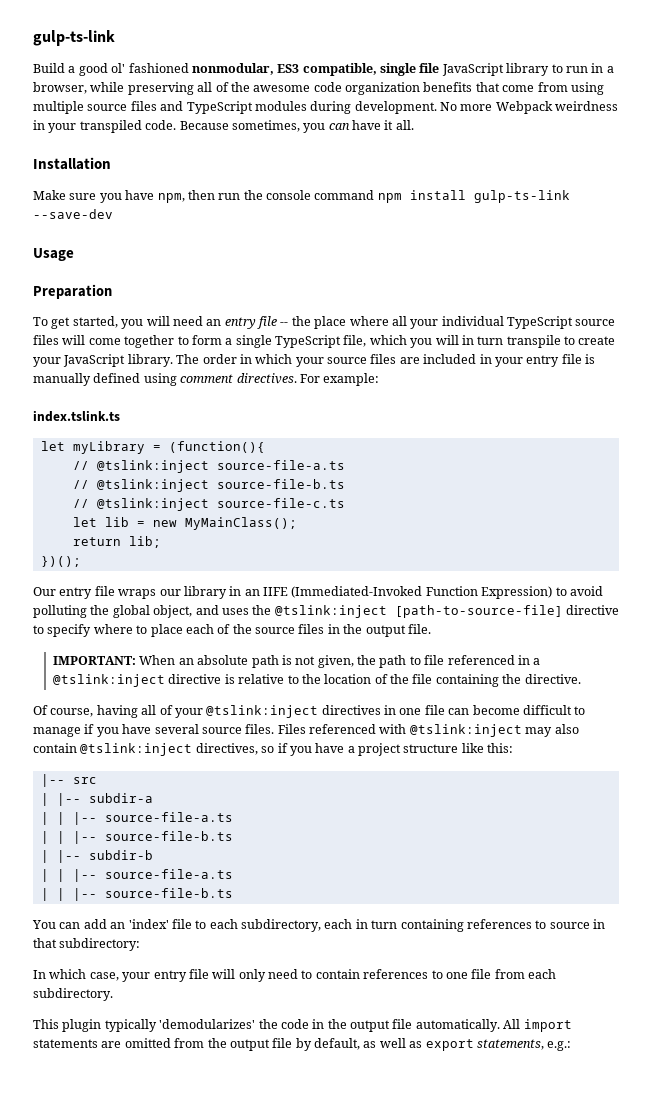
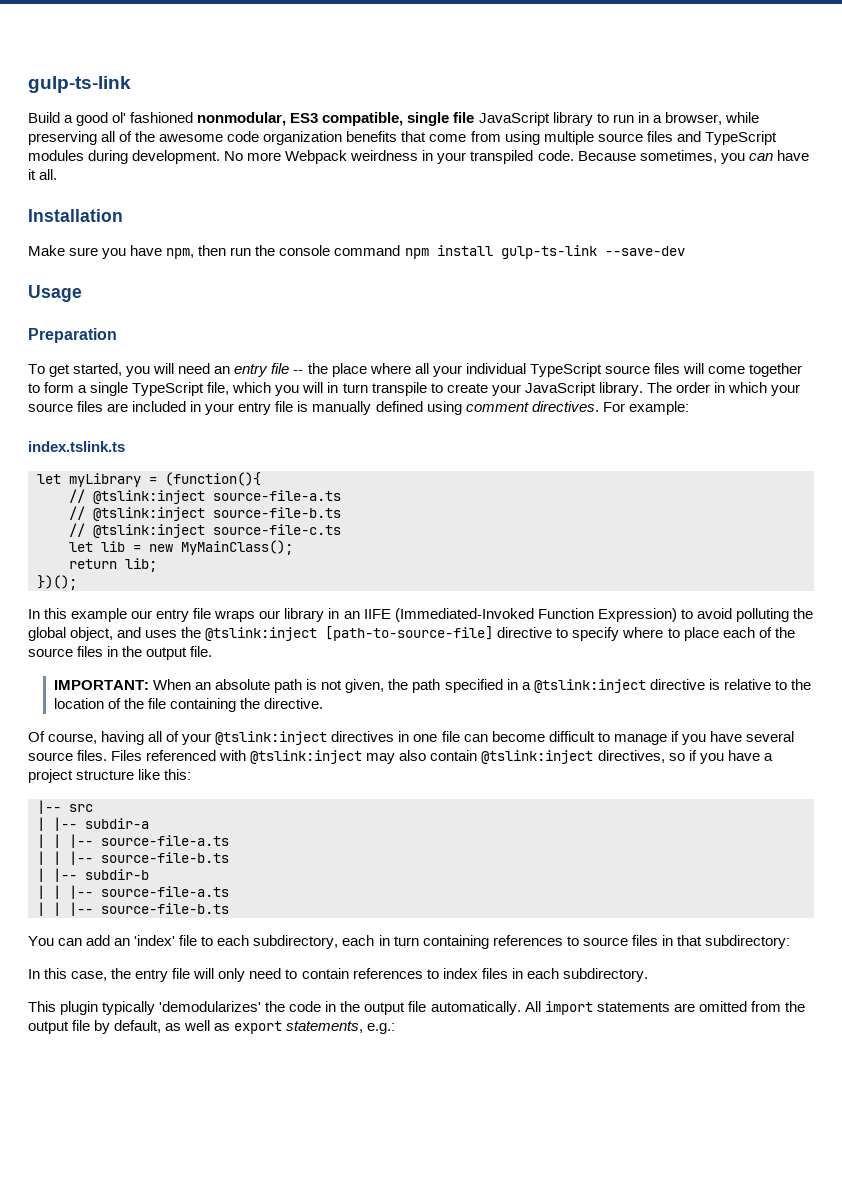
[33,587,56,596] Our -> [28,608,153,622] In this example our
[409,655,515,665] to file referenced -> [444,679,503,693] specified
(590, 925) none -> [631,935,658,946] files
[49,969,151,982] which case, your -> [44,968,132,981] this case, the
[445,969,525,979] one file from -> [442,968,523,979] index files in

---------------

Please return the listing above exactly and leave every picture out.

[33,587,56,596] Our -> [28,608,153,622] In this example our
[409,655,515,665] to file referenced -> [444,679,503,693] specified
(590, 925) none -> [631,935,658,946] files
[49,969,151,982] which case, your -> [44,968,132,981] this case, the
[445,969,525,979] one file from -> [442,968,523,979] index files in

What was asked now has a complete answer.